We dropped Cross off at the police station, made a stop at Cluck-in-a-Bucket for a large bucket of fried chicken and a quart of macaroni salad, and went to the office to eat lunch.

Connie was all smiles when we rolled in. “That was amazing,” she said. “Ranger couldn’t have done it better. If we’d lost that bond, we might have been looking at bankruptcy.”

“You should have seen Stephanie doing a hundred miles an hour on the way to the airport,” Lula said. “And then she tackled Cross when he had a gun in his hand and took him down. It was like she was Bruce Willis in one of those Die Hard movies.” Lula set the chicken and macaroni on Connie’s desk and pulled a bottle of champagne out of her boho bag. “Compliments of Steven Cross, who, by the way, is a horrible human being.”

I ate two pieces of chicken, had a mug of champagne, and called Grandma.

“We got cookies all over the place,” Grandma said. “I’m all baked out. It’ll be nice to get out of the house and go to bingo tonight.”

Bingo. Groan.

“I’ll pick you up at six forty-five,” I said.

“Do you think I should give new cookies to the sisters?”

“No. I think you should avoid the sisters.”

“We haven’t heard anything about them dying, so that’s a good sign,” Grandma said.

I hung up and thought about having another mug of champagne, but I had to drive home, so I passed.

“Gotta go,” I said. “Big night at bingo.
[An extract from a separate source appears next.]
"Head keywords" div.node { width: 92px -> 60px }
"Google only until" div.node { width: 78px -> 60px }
I need to patch myself up.” I looked down and saw a shiny blue extension lying on the floor. No problem. I still had lots left.

* * *


My elbow was scraped, and my knee was scraped. Fortunately, I had some big Band-Aids left over from my gunshot wound. The jeans were unsalvageable.

I went to my office, which was better known as the dining room table, and reread my information on the La-Z-Boys and Sylvester Lucca. I knew there had to be a connection. I knew I was missing som

ething.

I fell asleep facedown on the table halfway through the Miracle membership list, and I woke up a little before six o’clock. Another extension had fallen out and was lying on the table. I used it as a gossamer-thin bookmark, went to the kitchen, and looked in my freezer. I had all sorts of food, but it all involved defrosting and heating. As it turns out, defrosting and heating aren’t in my current skill set. My current skill set includes peanut butter spreading. I’m good at it. Practice, practice, practice. If I spent as much time on the rifle range as I spend with my knife in the peanut butter jar, I’d be a crack shot. So, I made a peanut butter sandwich and washed it down with chocolate milk . . . because I also know how to squeeze chocolate sauce into a glass of milk.
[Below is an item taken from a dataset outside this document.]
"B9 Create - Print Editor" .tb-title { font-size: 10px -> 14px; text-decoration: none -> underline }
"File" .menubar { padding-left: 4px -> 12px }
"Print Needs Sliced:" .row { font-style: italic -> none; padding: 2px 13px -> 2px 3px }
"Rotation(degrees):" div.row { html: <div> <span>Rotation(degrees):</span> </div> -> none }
I got dressed in boyfriend jeans that were comfortably loose over my newly bloodied knee. And I coupled them with a long-sleeved jersey that eliminated the need to explain the Band-Aid on my elbow.

I drove to my parents’ house to get Grandma, and I could smell the cookies when I got out of the Macan. Chocolate chip. By the time I reached the porch the chocolate chip aroma was mingled with gingerbread. My father was asleep in his chair, in front of the television. No doubt in a post-cookie stupor. Grandma was in the kitchen packing a grocery bag with cookie tins.
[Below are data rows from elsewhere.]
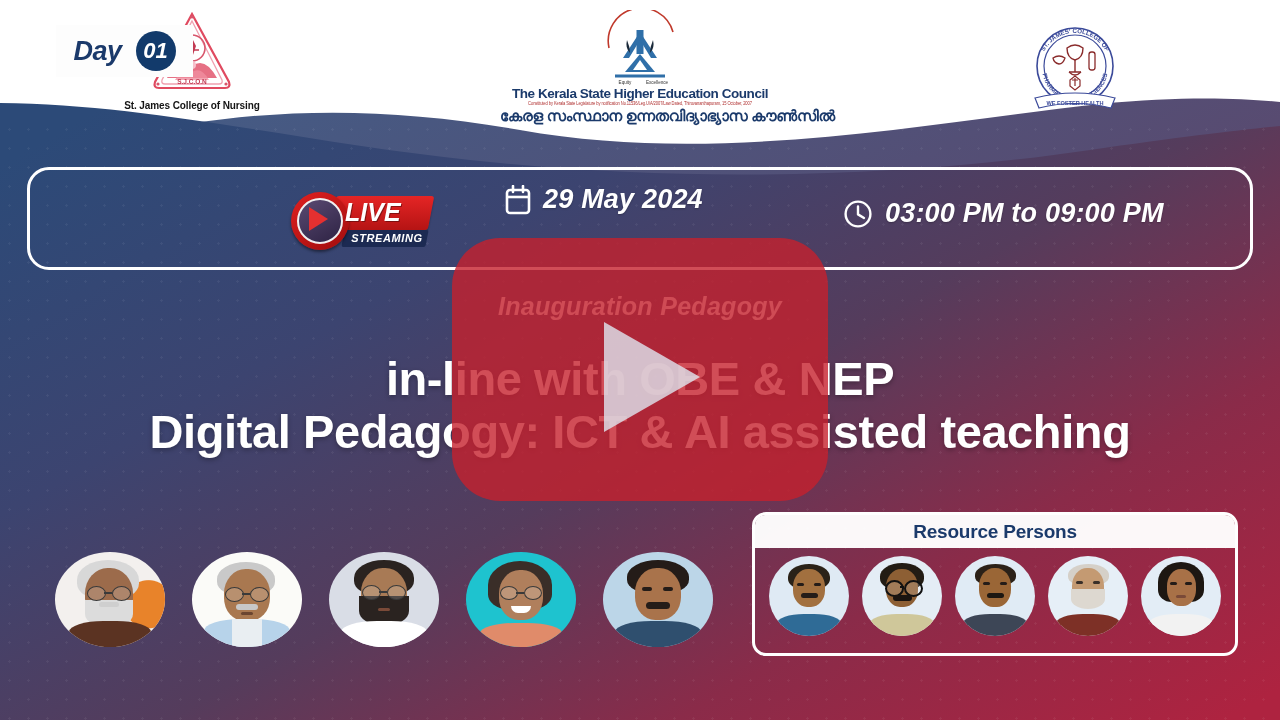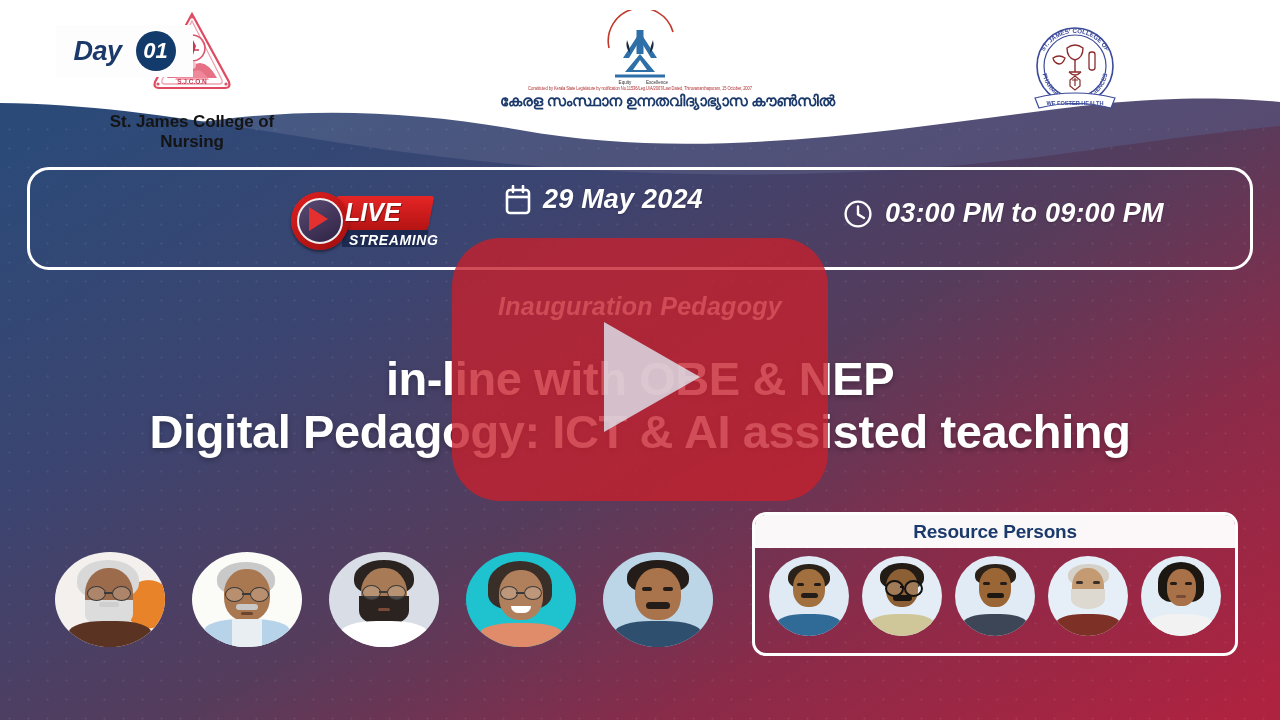"The Kerala State Higher Education" div.kshec-title { html: none -> <div>The Kerala State Higher Education Council</div> }
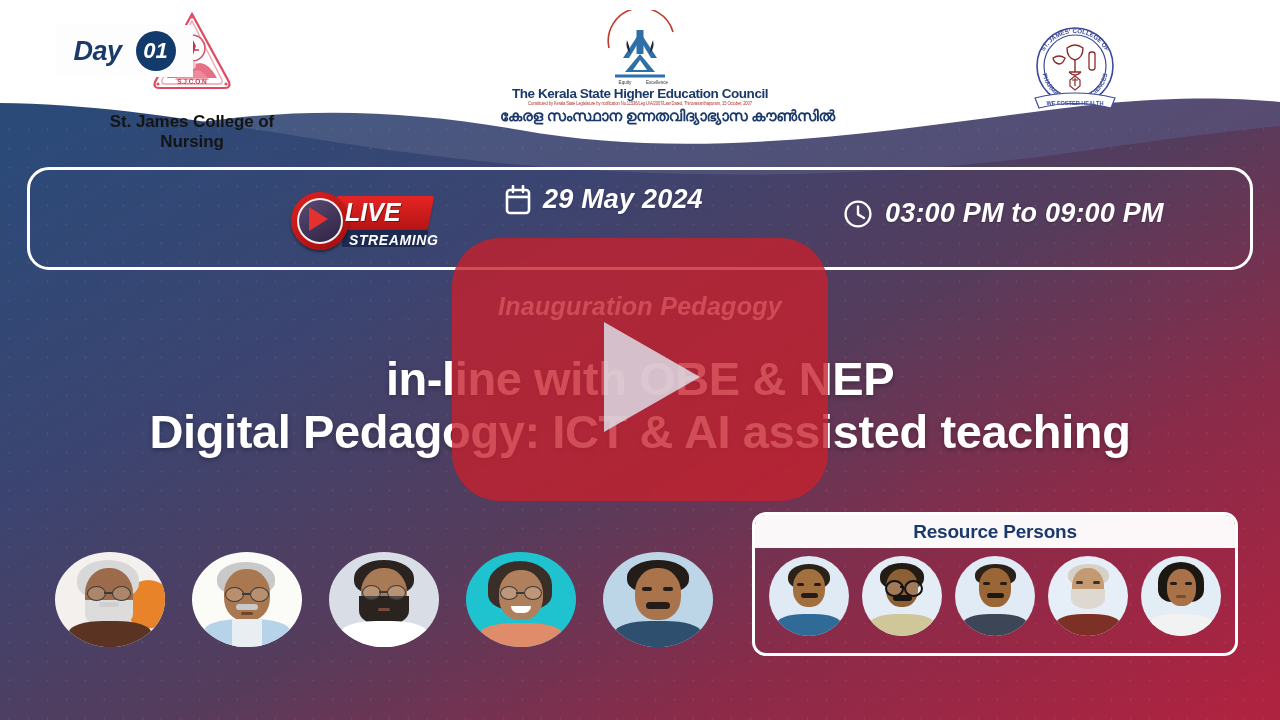"St. James College of Nursing" .logo-nursing-caption { font-size: 17px -> 10px; margin-top: 16px -> 4px }
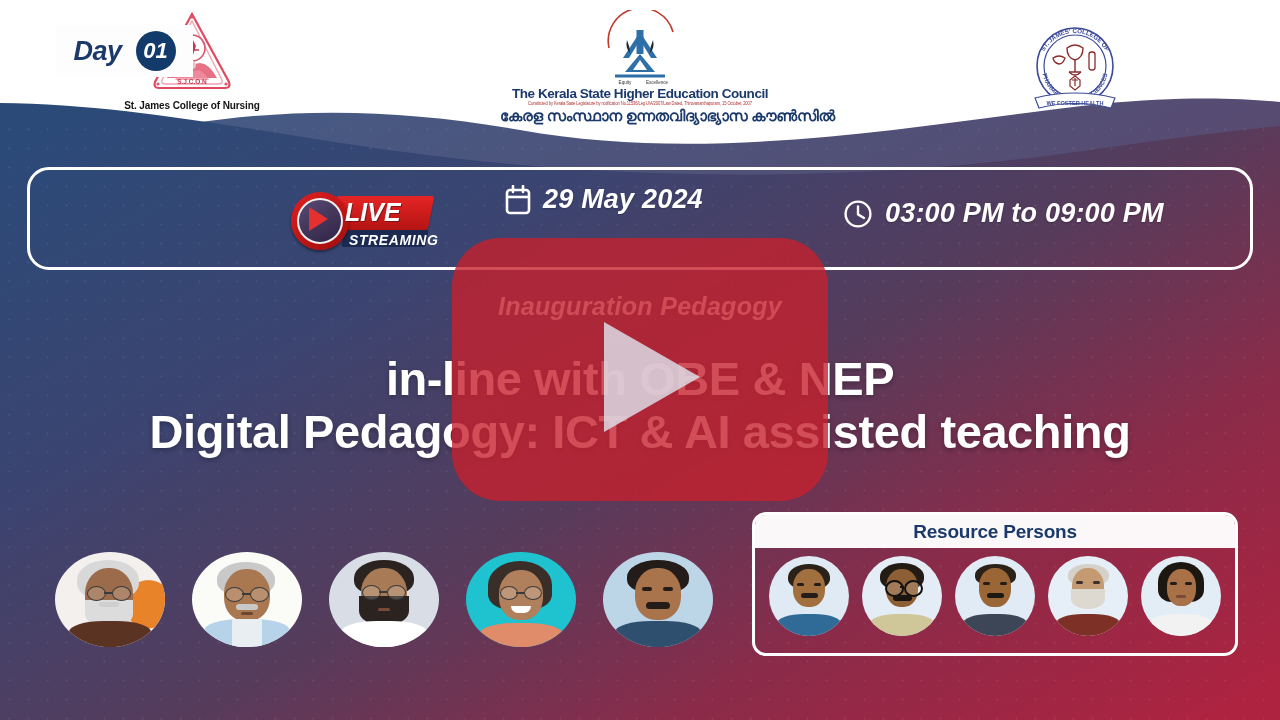"STREAMING" .live-stream-word { font-size: 14px -> 11px }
“These are for you,” Grandma said. “There’s some of each kind.”

“Where’s Mom?”

“Next door. She went over with cookies. I kind of got carried away with the baking. Now we gotta get rid of some before your father eats them all and explodes.”

I helped myself to a sugar cookie from the glass cookie jar, and I took my grocery bag. Grandma shrugged into a sweater and hung her big patent leather purse in the crook of her arm.

“I’m ready,” she said. “And I have an extra bingo dauber for you.”

“I’m surprised you have room for daubers in your purse.”

“I hear you,” Grandma said. “From time to time I think about getting something more compact. Maybe a semiautomatic. I like the idea of having more ammo available in case I’m in a shootout, but I’m used to this big boy.” She patted her purse. “It’s been with me for a long time.”

I know I’m supposed to be protecting Grandma, but I’m not sure she needs me. I suspect she’s better equipped to do the job than I am.